2.18.2012

yes, my calendar does not have a feb 14 either!!


yes like normal people i skipped the vday.

not being a bitter prick here but im done and over with valentines day. its not like christmas where everybody has to comply and celebrate the damn thing! ( ilove christmas btw)

i was a bitter neanderthal the first half of the day due to seeing too many "i-love-you-babe" on the innernets! the one thing i hate the most are overtly lovey couples.

and yes, being surrounded by single and bitter people helped shaped my mood that day.

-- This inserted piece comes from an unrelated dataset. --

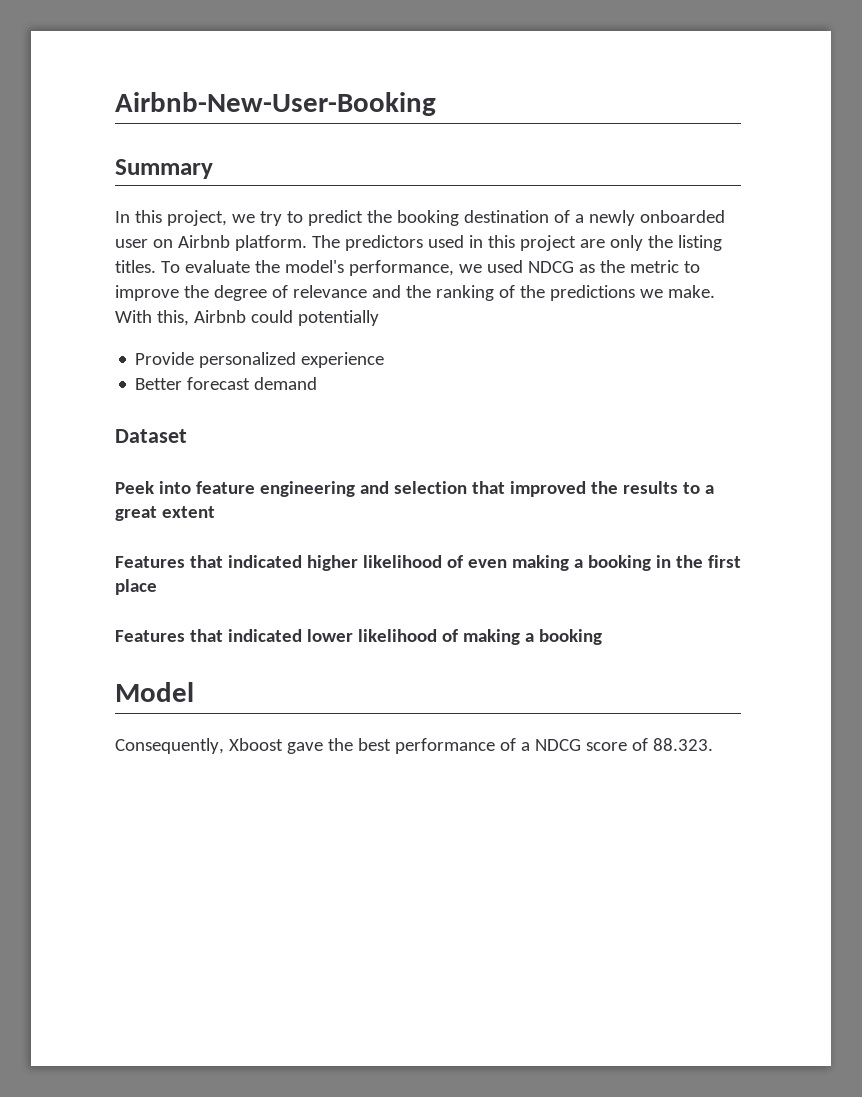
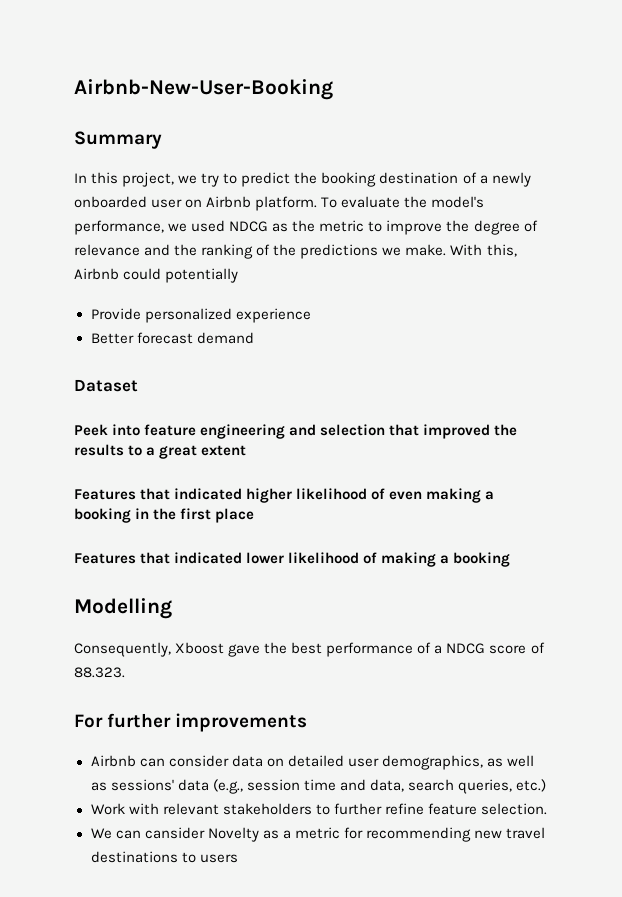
[311,235,722,251] [115,260,156,273] The predictors used in this project are only the listing titles. -> (318, 203) none
[115,682,194,702] Model -> [74,598,172,619] Modelling
(713, 744) none -> [74,713,308,732] [90,755,534,770] [90,779,546,794] [90,803,547,815] [90,827,546,842] [90,851,238,863] // For further improvements // Airbnb can consider data on detailed user demographics, as well as sessions' data (e.g., session time and data, search queries, etc.) // Work with relevant stakeholders to further refine feature selection. // We can cansider Novelty as a metric for recommending new travel destinations to users

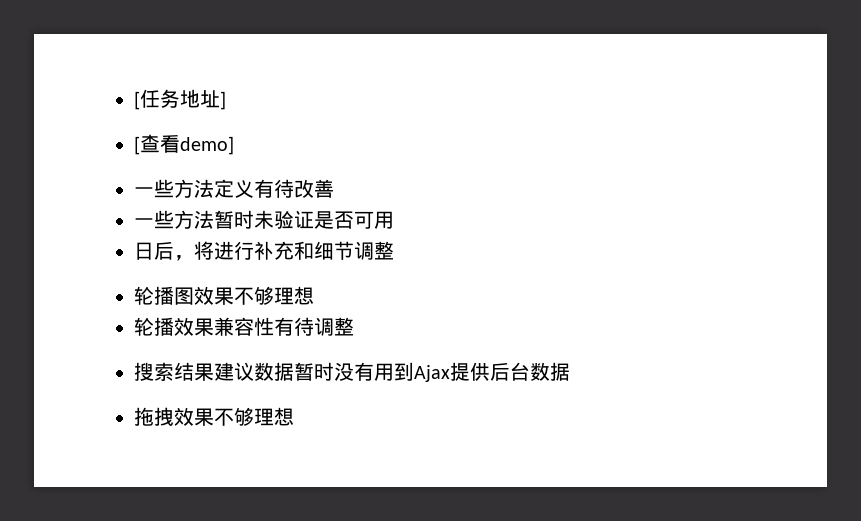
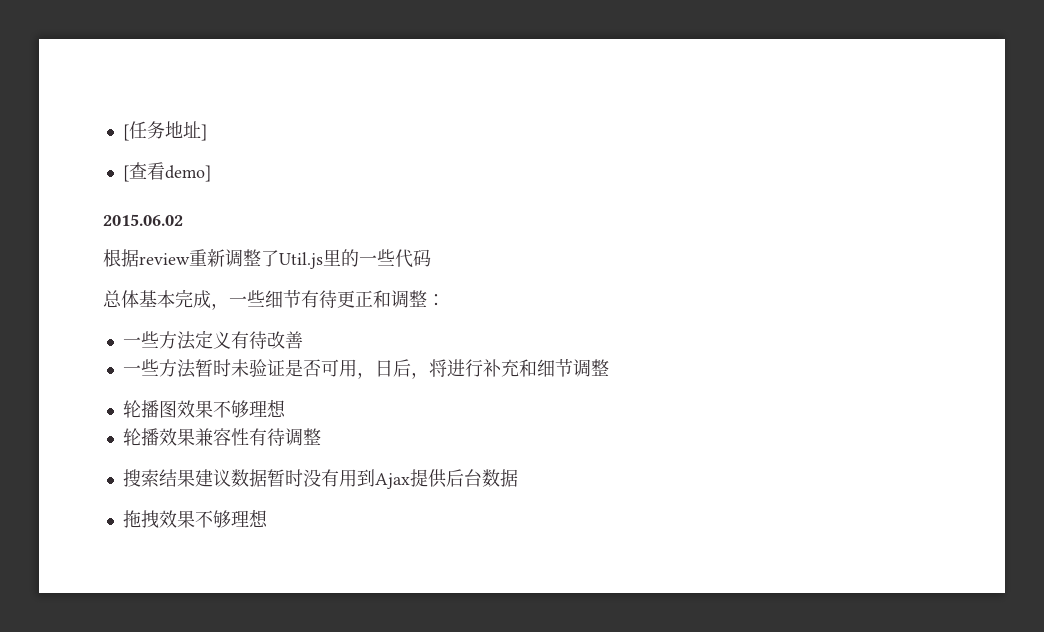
(234, 145) none -> [103,214,183,226] [103,249,431,269] [103,289,445,310] // 2015.06.02 // 根据review重新调整了Util.js里的一些代码 // 总体基本完成，一些细节有待更正和调整：
(394, 220) // -> [356,372,375,379] ，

lemme make this clear. the last time i spent vday was pretty awesome and surreal it had to be fake. i mean who would do something like that? that is uniquely impossible! and yet he accomplished it. turns out, the reaosn why he did that was because he had a huge skeleton to bury and he needed it to disappear fast.

so i was kindda traumatised by that. however, recent turn of events had change my mood ever so slightly on this particular 14th of feb. i got a surprise by M. he gave me balloons and candies.

surprise and total shock, because M is never the surprise kindda person. he always always forgets things that is not related to him. ask him what my birthday is, he wouldnt even know. that's how annoyingly selfish M is.

so imagine my surprise, when i get a commanding call from him asking me commanding me to go down to the parking lot because he has to give me something. Lo and Behold he gave me balloons and candies. im grateful for that really but he didnt have to carry me! goodness!


honestly, i was caught off guard. i was floating after. i wasnt really happy i was really... grateful. grateful that he remembered me on vday. and he took the time and effort just to visit me at work and make me feel special, even if its less than 30 mins.

2.05.2012

my own terms


i will eternally love my gayfriends.

they can tell that im unhappy without me syaing anything. even when they dont see what i look like.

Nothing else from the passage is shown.